Most readers, especially those with car loans or home mortgages, know about "collateral"--property that the lender can take away from the borrower in the event that the borrower defaults. In low/middle income countries, it is understood that conservative lenders exclude firms from credit markets with their excessive collateral requirements. Usually, this is because only some property is acceptable as collateral: large holdings of urban real estate and, sometimes, new motor vehicles. Microenterprises, SMEs, and the poor have little of this property but they do have an array of productive assets that could easily be harnessed to serve as collateral. It is only the legal framework which prevents firms from using these assets to secure loans.
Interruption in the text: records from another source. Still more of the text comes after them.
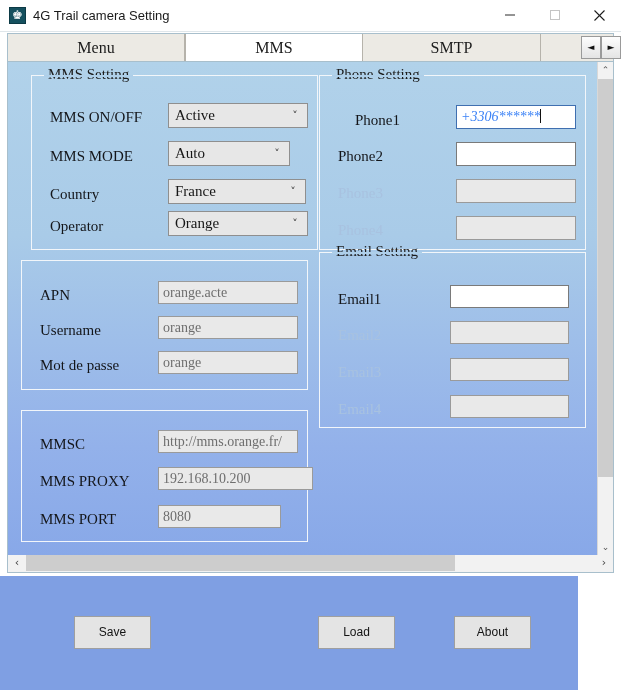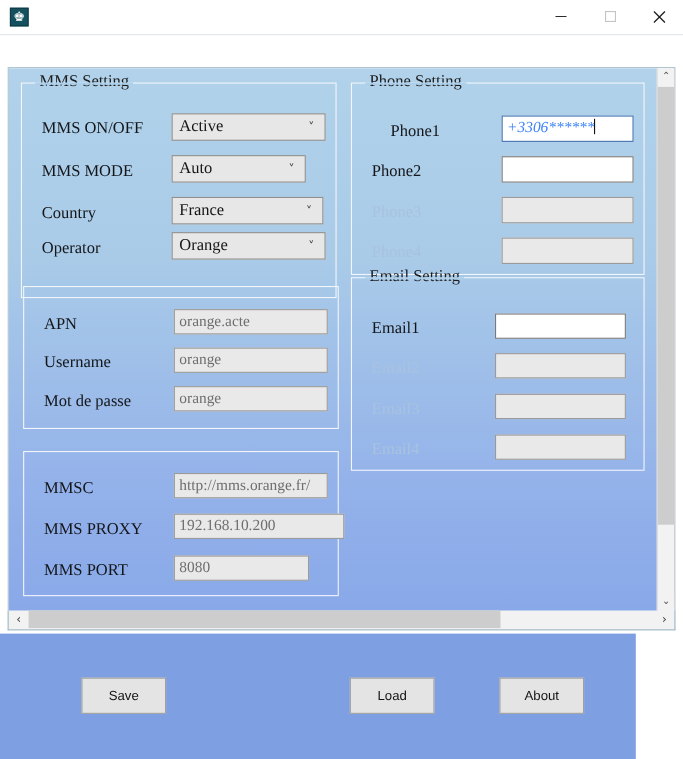--- a/index.html
+++ b/index.html
@@ -343,6 +343,7 @@
     <div id="app-icon">
       <span class="glyph">♚</span>
     </div>
+    <div id="title-text">4G Trail camera Setting</div>
 
     <button class="wbtn" id="btn-min">
       <svg width="12" height="12" viewBox="0 0 12 12">

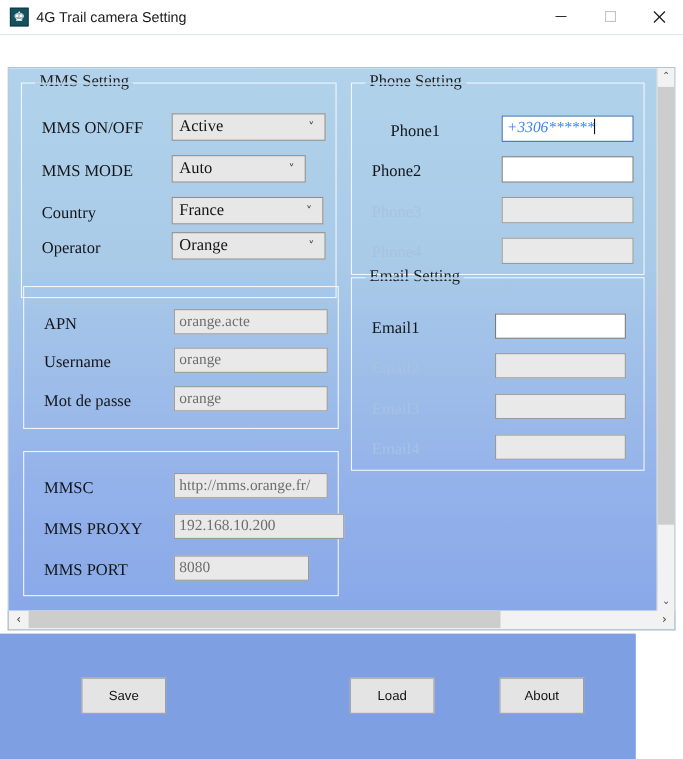--- a/index.html
+++ b/index.html
@@ -363,6 +363,18 @@
     </button>
   </div>
 
+  <div id="tabstrip">
+    <div class="tab inactive" id="tab-menu">Menu</div>
+    <div class="tab active" id="tab-mms">MMS</div>
+    <div class="tab inactive" id="tab-smtp">SMTP</div>
+
+    <div class="tabspin" id="tabspin-left">
+      <span class="arw">◄</span>
+    </div>
+    <div class="tabspin" id="tabspin-right">
+      <span class="arw">►</span>
+    </div>
+  </div>
 
   <div id="panel">
     <div id="panel-inner">

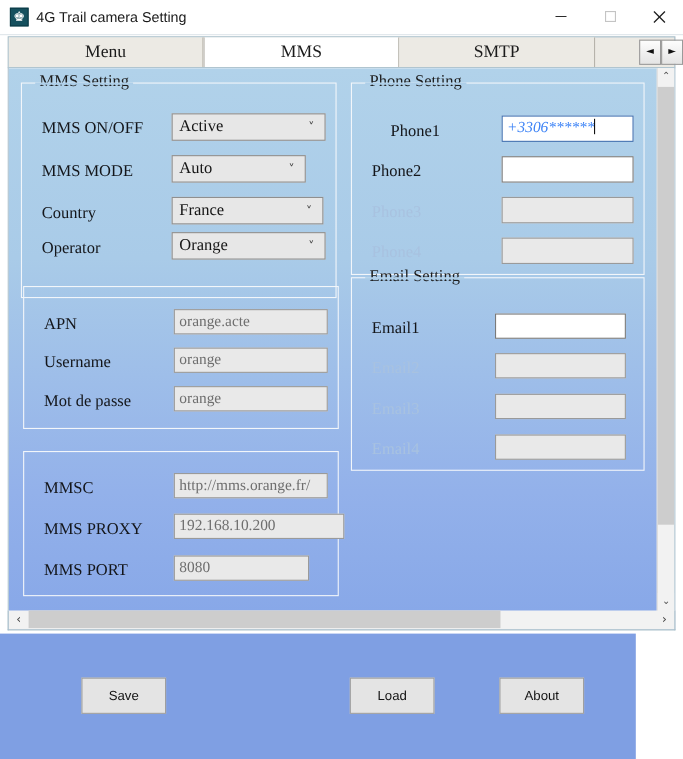--- a/index.html
+++ b/index.html
@@ -171,7 +171,7 @@
     background: #aecfe9;
   }
 
-  #grp-mms     { left: 11px;  top: 13px;  width: 287px; height: 196px; text-decoration: underline; }
+  #grp-mms     { left: 23px;  top: 13px;  width: 287px; height: 175px; text-decoration: underline; }
   #grp-apn     { left: 13px;  top: 198px; width: 287px; height: 130px; }
   #grp-mmsc    { left: 13px;  top: 348px; width: 287px; height: 132px; padding-left: 46px; }
   #grp-phone   { left: 311px; top: 13px;  width: 267px; height: 175px; }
In countries with reformed laws governing collateral, property such as equipment, inventory, accounts receivable, livestock are considered excellent collateral. This book aims to better equip project managers to implement reforms to the legal and institutional framework for collateral (secured transactions). It discusses the importance of movable property as a source of collateral for firms, the relationship between the legal framework governing movable assets and the financial sector consequences for firms (better loan terms, increased access, more competitive financial sector), and how reforms can be put in place to change the lending environment.